Alcuni giovani hanno esposto uno striscione per ricordare la vicenda di Stefano Cucchi, il caso tra i più gravi nella storia della cronaca nera italiana.

Nel 2009, allora trentenne, Cucchi morì durante la custodia cautelare. La verità da allora non ancora emerge nonostante la famiglia di Stefano stia cercando, da anni, la verità in tutte le sedi. Un muro di gomma avvolge la morte di Stefano, tant’è che da ormai 7 anni la giustizia ha detto tutto e il contrario di tutto.

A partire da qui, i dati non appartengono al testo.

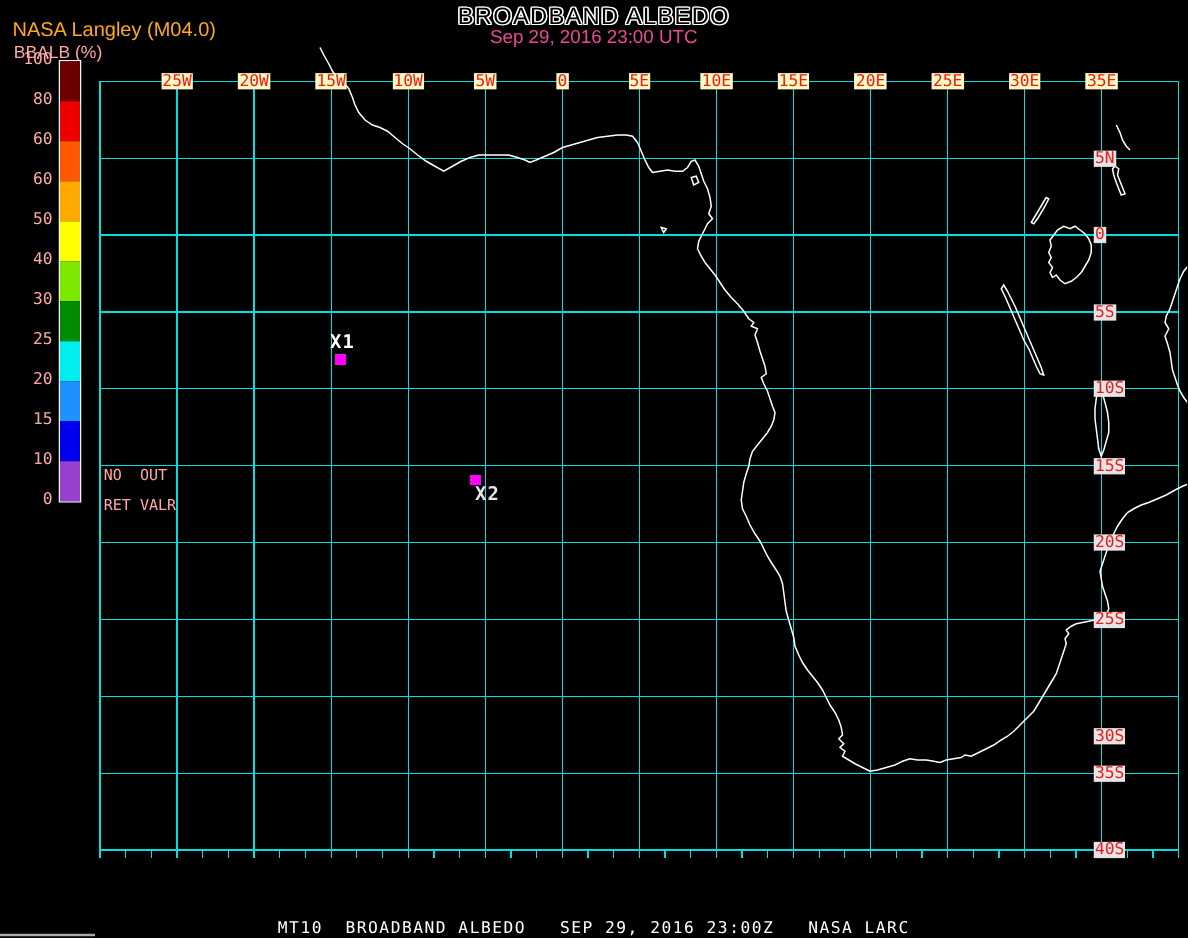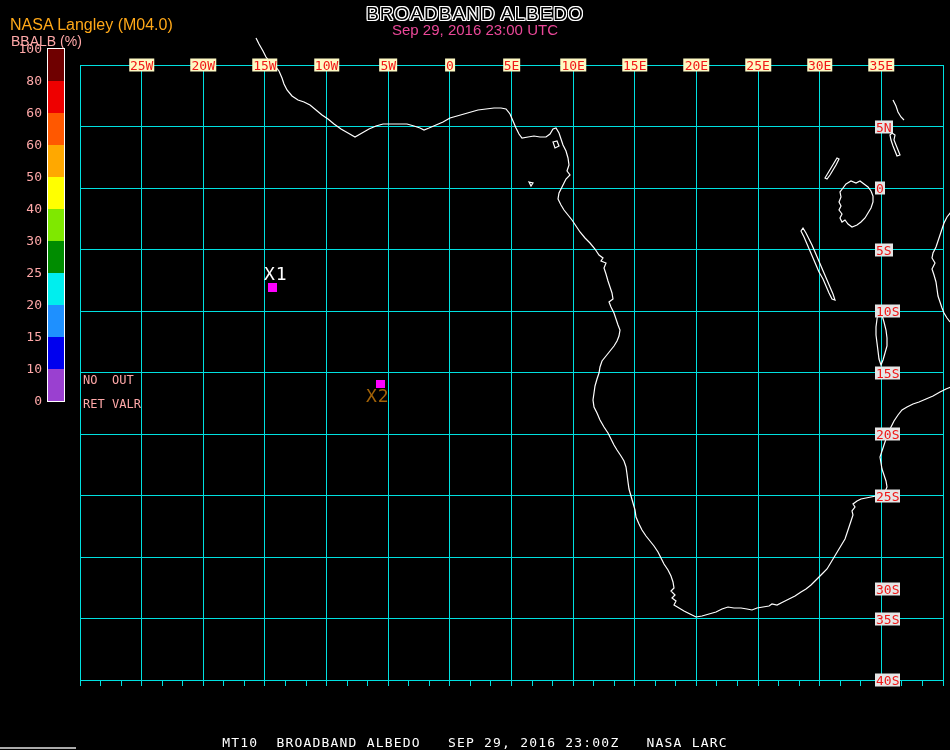"X1" .xlab { font-size: 18px -> 15px; font-weight: normal -> bold }
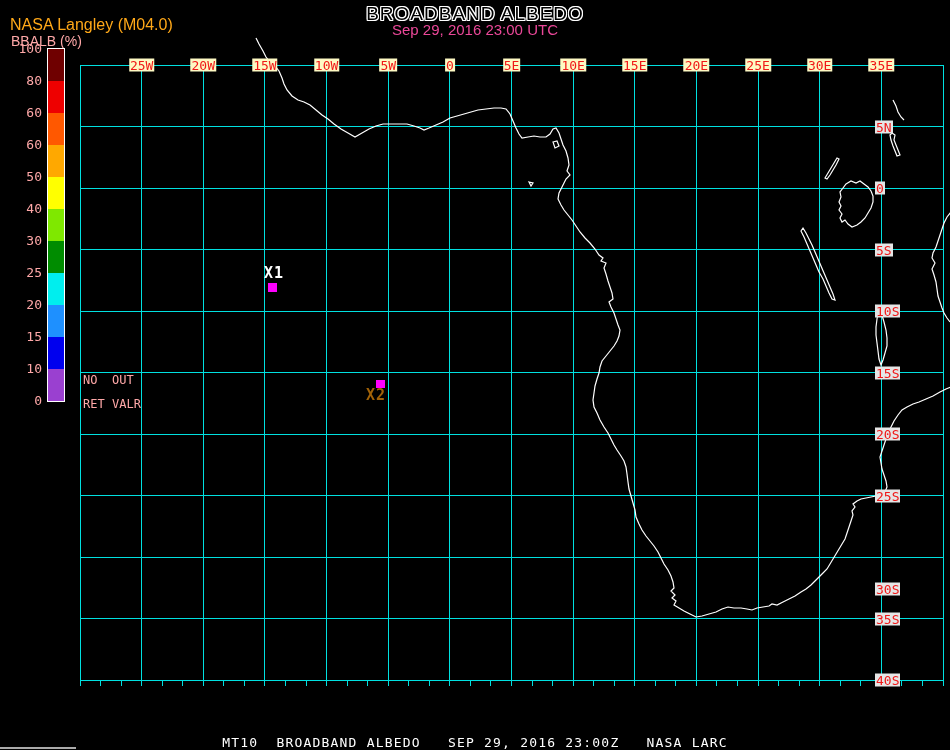"X2" div.xlab { color: #a16207 -> #e5e5e5; left: 366px -> 380px }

Il ragazzo venne trovato in possesso di sostanze stupefacenti e, per questo, venne decisa la carcerazione e il processo per direttissima. Stefano pesava 43 kg ed e presentava solo uno stato di malnutrizione. Il giorno aveva difficoltà nel camminare e nel parlare mostrando, tra l’altro, evidenti ematomi agli occhi. Nonostante ciò, il giudice stabilì dovesse rimanere in carcere. Le sue condizioni peggiorarono ulteriormente. Venne portato presso l’ospedale Fatebenefratelli e a referto furono evidenziate lesioni ed ecchimosi alle gambe, al viso (inclusa una frattura della mascella), all’addome (inclusa un’emorragia alla vescica) e al torace (incluse due fratture alla colonna vertebrale). Viene quindi richiesto il suo ricovero che però non avviene.

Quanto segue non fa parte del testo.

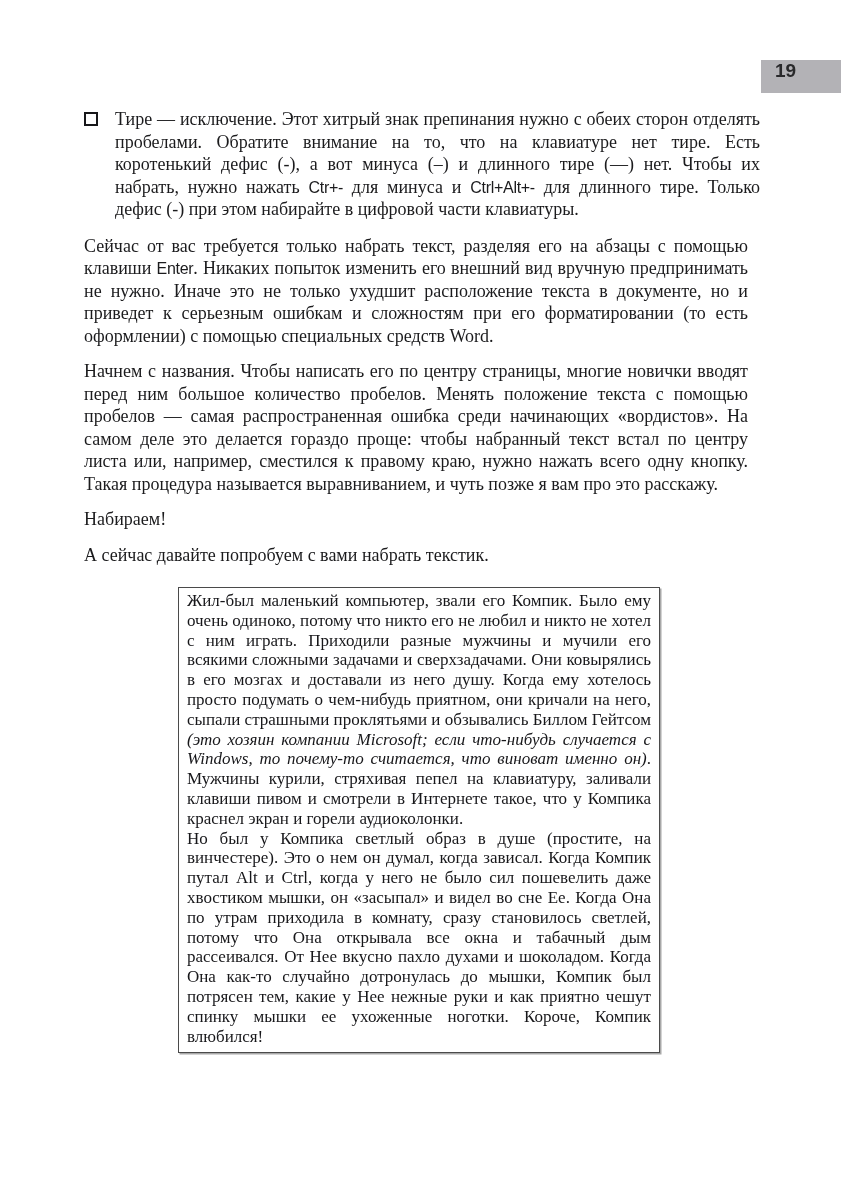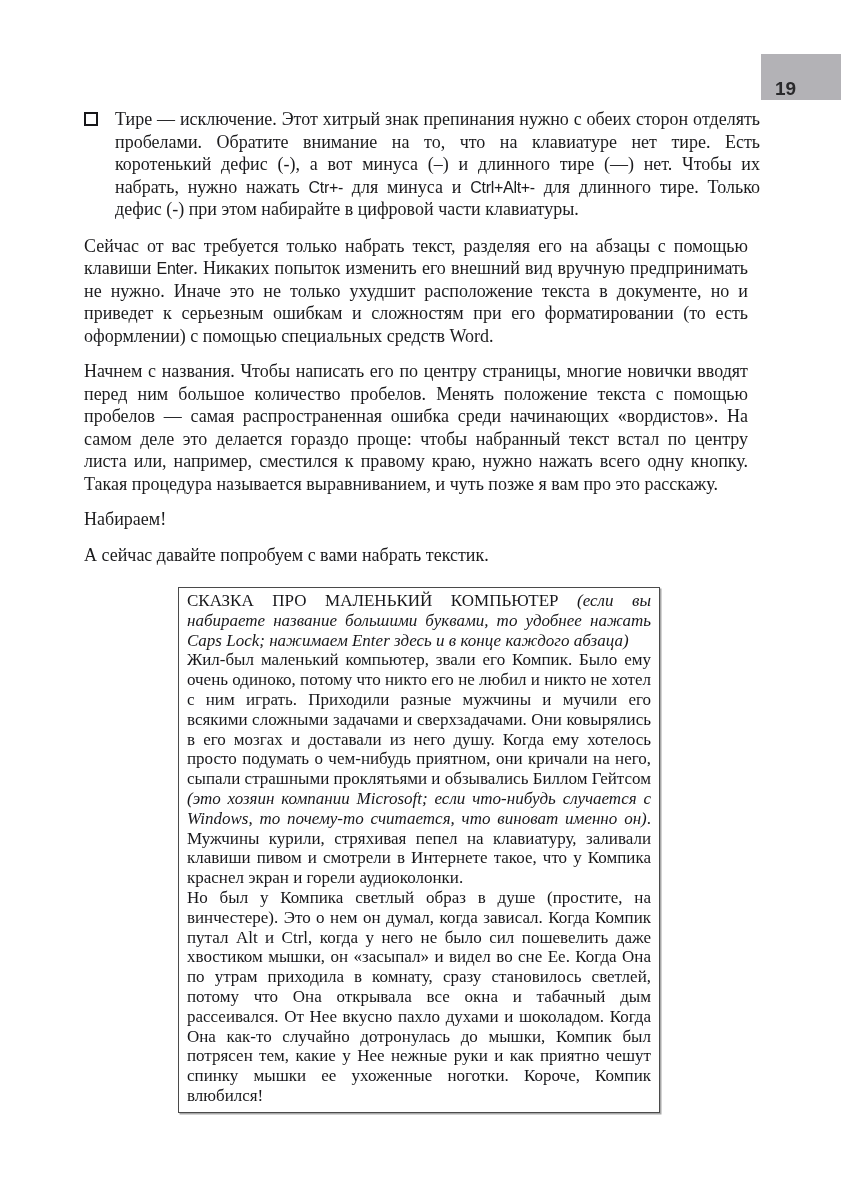"19" .page-num-box { align-items: flex-end -> flex-start; height: 46px -> 33px }
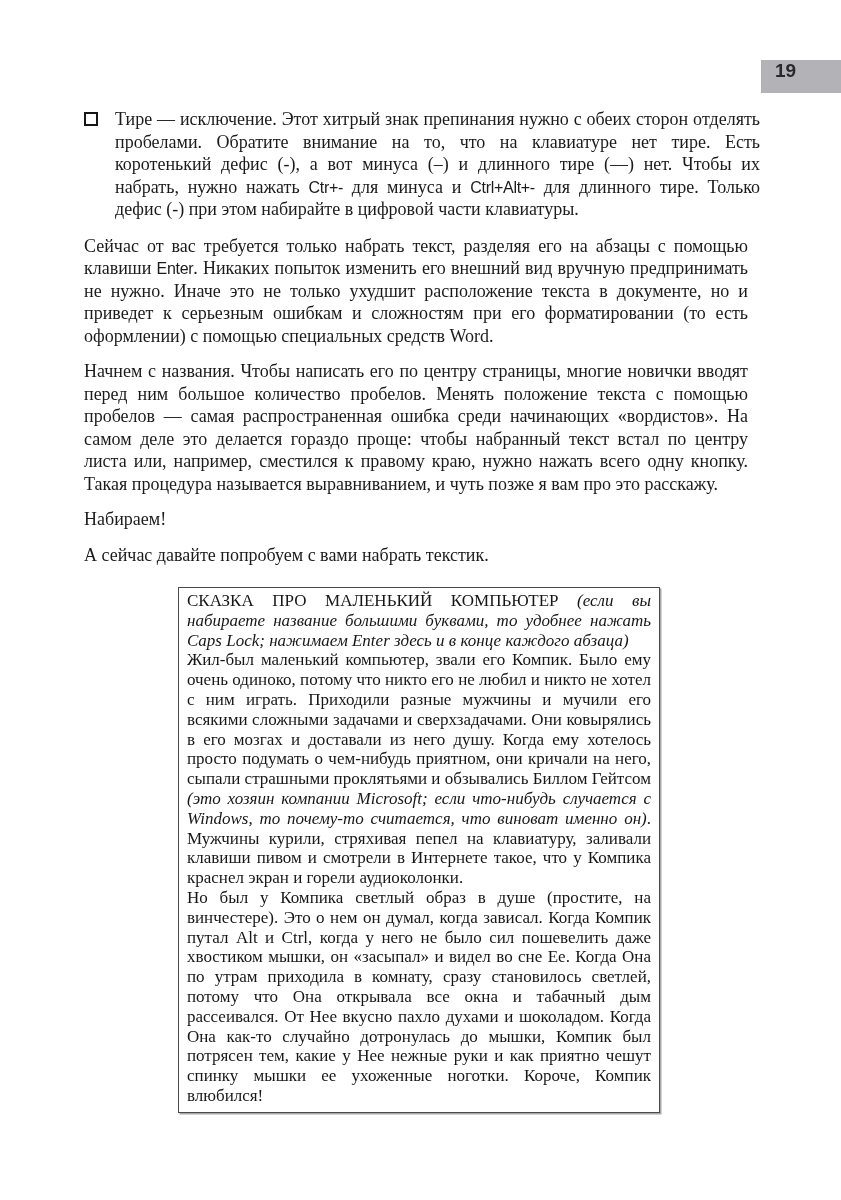"СКАЗКА ПРО МАЛЕНЬКИЙ КОМПЬЮТЕР (если" p.box-para { html: <p><span>СКАЗКА ПРО МАЛЕНЬКИЙ КОМПЬЮТЕР </span><span>(если вы набираете название большими буквами, то удобнее нажать Caps Lock; нажимаем Enter здесь и в конце каждого абзаца)</span></p> -> none }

Venne riportato in carcere e di lì a poco all’ospedale Sandro Pertini dove morì il 22 ottobre del 2009. Cucchi pesava solamente 37 chilogrammi

Nel corso delle indagini sulle cause della morte, un testimone dichiarò che Stefano Cucchi gli aveva detto d’essere stato picchiato. La detenuta Annamaria Costanzo affermò che il giovane le aveva detto di essere stato picchiato, mentre Silvana Cappuccio vide personalmente gli agenti di polizia penitenziaria picchiare Cucchi con violenza.

“La contestazione c’è stata dopo 10 minuti dall’inizio del concerto” ci racconta una testimone. “Alcuni ragazzi hanno urlato ‘assassini, assassiniiiii’ con uno striscione con su scritto  ‘assassini’. Dopodiché sono stati fermati dai carabinieri e portati in caserma per l’identificazione”.